> **ABOUT THIS TASK**
Please find the lines in the entries below that contain the word "skills", and copy each one.

> **GIVEN DATA**
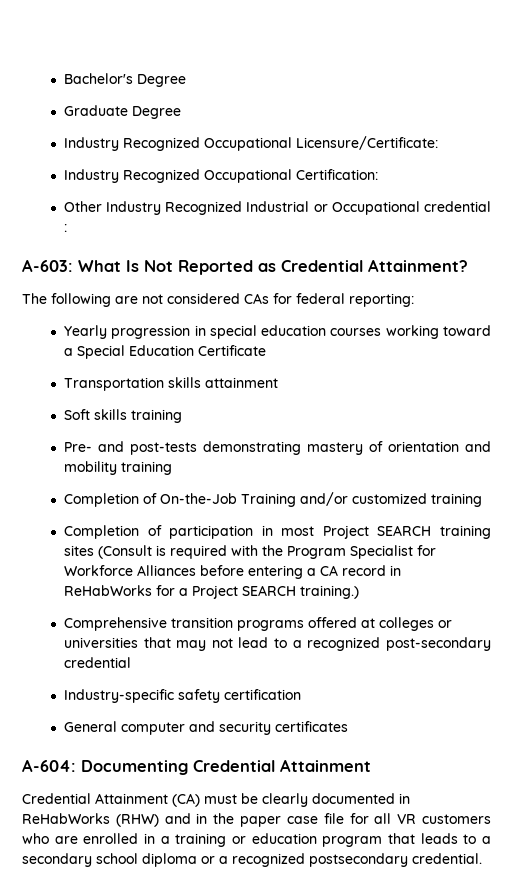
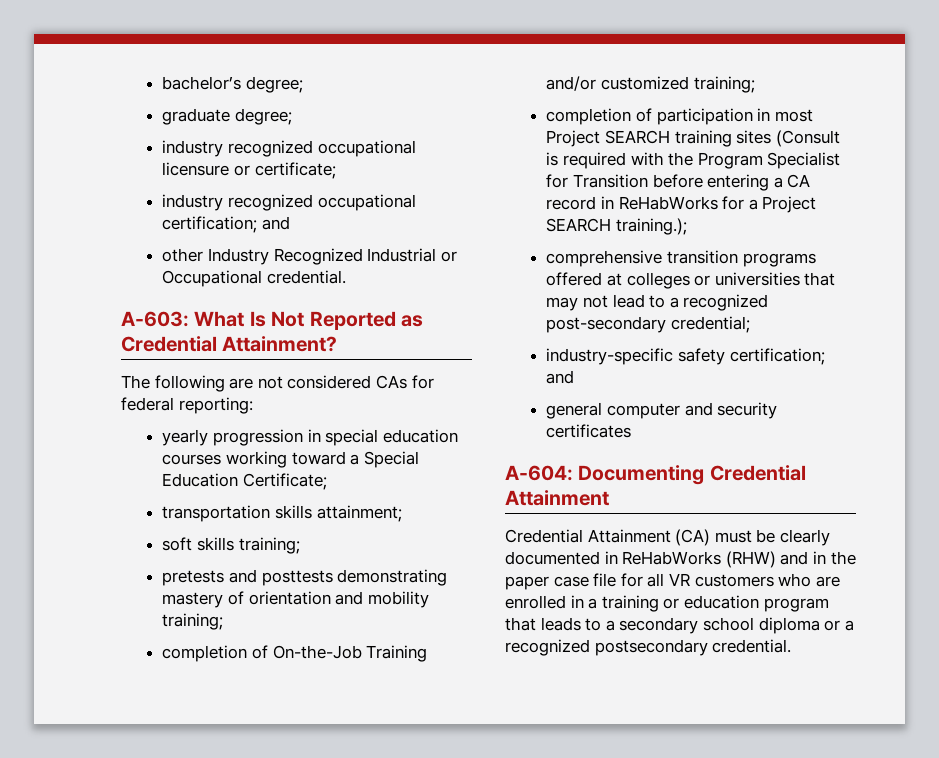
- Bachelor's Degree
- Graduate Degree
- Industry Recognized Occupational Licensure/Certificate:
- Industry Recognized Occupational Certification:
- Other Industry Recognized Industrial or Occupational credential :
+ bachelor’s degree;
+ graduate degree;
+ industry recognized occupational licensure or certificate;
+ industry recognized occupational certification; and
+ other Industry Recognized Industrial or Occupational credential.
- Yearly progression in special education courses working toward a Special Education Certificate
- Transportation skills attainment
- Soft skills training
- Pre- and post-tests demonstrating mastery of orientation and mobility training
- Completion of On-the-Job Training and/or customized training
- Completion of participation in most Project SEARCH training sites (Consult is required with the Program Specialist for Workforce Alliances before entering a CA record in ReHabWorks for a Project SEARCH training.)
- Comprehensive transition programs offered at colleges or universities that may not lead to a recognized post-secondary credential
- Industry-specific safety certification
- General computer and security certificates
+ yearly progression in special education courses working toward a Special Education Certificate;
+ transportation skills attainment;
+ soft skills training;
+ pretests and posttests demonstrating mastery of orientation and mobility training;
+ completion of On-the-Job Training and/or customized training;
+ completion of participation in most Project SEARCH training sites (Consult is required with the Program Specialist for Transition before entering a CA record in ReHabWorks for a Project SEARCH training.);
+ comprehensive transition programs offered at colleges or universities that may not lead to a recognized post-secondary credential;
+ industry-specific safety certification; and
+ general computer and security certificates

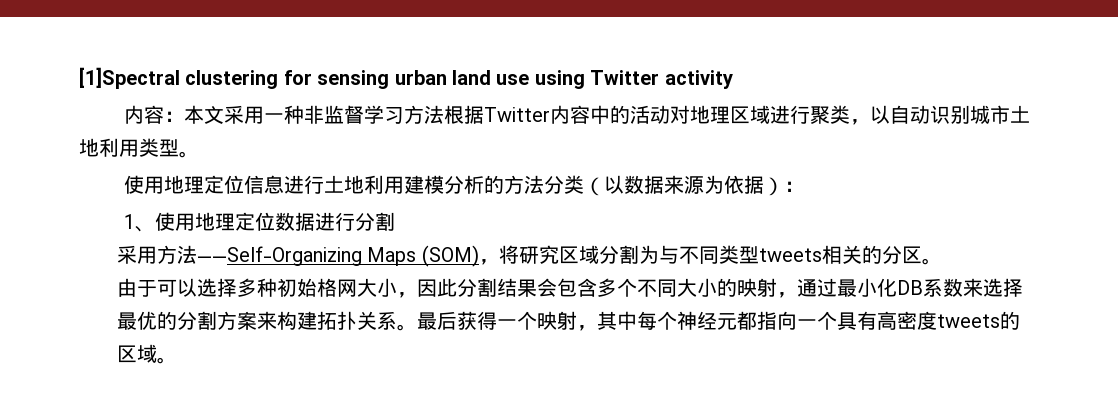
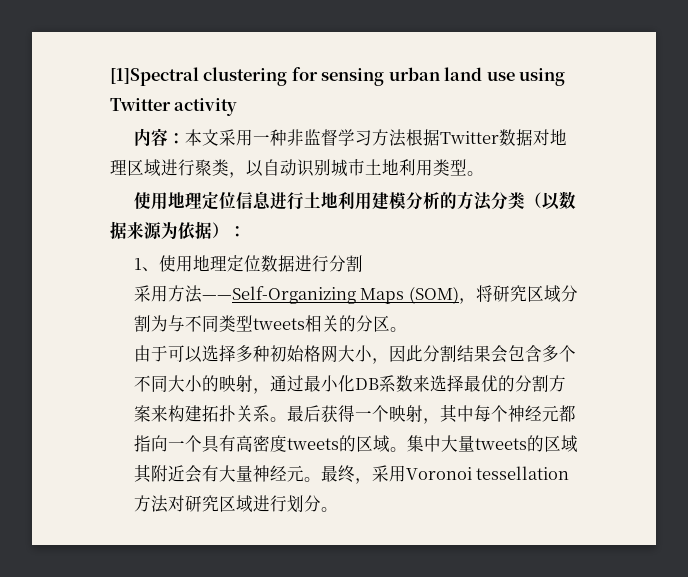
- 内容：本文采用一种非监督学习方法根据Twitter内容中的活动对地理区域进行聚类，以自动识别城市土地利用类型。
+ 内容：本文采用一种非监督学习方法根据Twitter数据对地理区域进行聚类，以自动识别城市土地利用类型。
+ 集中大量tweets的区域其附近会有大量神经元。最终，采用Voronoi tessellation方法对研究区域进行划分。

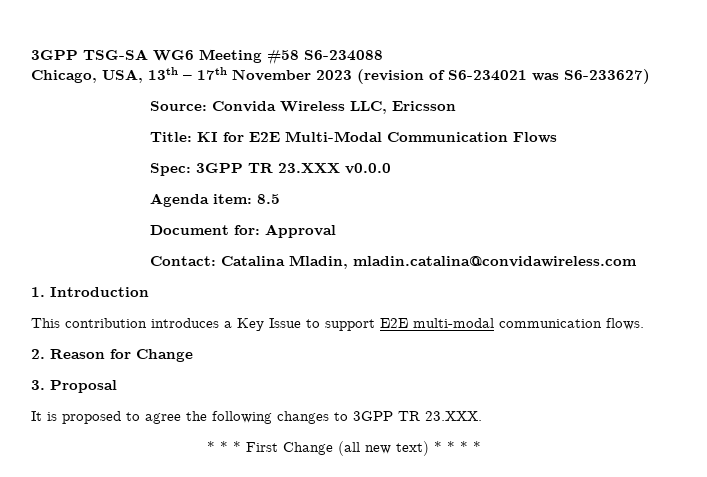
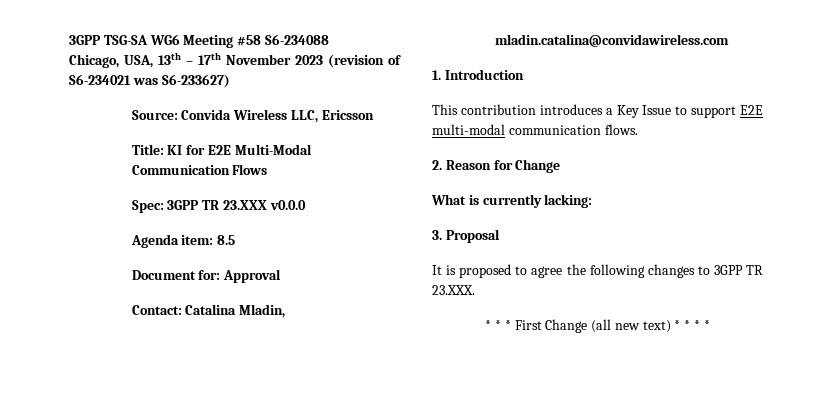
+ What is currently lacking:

> **RESPONSE TO THE TASK**
- Transportation skills attainment
- Soft skills training
+ transportation skills attainment;
+ soft skills training;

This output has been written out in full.